Nach Teil 1 über die absurden Auswüchse des Gender-Aktivismus und Teil 2 zur ideologischen Unterwanderung von Wissenschaft und Gesellschaft folgt nun der dritte und abschließende Teil der Serie. Im Fokus steht die Frage: Wie kann der postmoderne Irrsinn an den Wurzeln gepackt und die Wissenschaft vor weiterer politischer Vereinnahmung geschützt werden?

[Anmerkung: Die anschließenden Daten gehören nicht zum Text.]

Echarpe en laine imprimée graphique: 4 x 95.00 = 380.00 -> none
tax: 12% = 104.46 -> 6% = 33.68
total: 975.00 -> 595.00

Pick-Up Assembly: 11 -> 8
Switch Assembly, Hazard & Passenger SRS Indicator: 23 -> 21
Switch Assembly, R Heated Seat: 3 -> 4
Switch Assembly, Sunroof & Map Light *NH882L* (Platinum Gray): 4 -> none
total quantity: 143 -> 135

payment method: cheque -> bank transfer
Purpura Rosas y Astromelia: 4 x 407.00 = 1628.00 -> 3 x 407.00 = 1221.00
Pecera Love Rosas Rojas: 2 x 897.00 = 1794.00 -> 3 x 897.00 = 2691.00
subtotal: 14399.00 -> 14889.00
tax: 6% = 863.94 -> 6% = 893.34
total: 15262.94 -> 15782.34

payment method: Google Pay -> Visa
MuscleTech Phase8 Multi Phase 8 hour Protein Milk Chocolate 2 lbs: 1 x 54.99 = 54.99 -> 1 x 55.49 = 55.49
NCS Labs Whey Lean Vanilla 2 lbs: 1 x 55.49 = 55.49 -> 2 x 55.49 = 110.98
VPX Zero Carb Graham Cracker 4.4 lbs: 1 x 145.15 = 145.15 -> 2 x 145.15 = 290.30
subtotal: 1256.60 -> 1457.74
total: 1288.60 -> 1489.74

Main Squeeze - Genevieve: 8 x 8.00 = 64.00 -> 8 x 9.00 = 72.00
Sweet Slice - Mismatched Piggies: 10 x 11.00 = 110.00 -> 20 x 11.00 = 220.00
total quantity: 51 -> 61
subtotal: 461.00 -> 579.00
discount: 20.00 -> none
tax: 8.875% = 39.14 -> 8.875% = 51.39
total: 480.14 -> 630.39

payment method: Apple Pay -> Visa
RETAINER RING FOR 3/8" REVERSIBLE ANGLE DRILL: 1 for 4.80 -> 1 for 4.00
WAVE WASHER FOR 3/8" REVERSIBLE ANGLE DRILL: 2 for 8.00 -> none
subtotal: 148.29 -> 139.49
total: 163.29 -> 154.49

Wie kann man dem Treiben des postmodernen Genderstudies-Aktivismus dauerhaft Einhalt gebieten? Schließlich sind die postmodernen Gender Studies eine der wesentlichen Quellen des Unsinns, der in den letzten Jahrzehnten in den Journalismus, in Kultureinrichtungen, in das NGO-Unwesen, in politische Parteien hineingesickert ist. Ich beschränke meinen Versuch einer Antwort auf Deutschland, aber sie wäre gewiss analog auch in anderen Ländern umzusetzen. Von etwaigen rechtlichen Umsetzungsschwierigkeiten sehe ich zunächst ab, um die Richtung aufzuzeigen, in die es aus meiner Sicht gehen müsste.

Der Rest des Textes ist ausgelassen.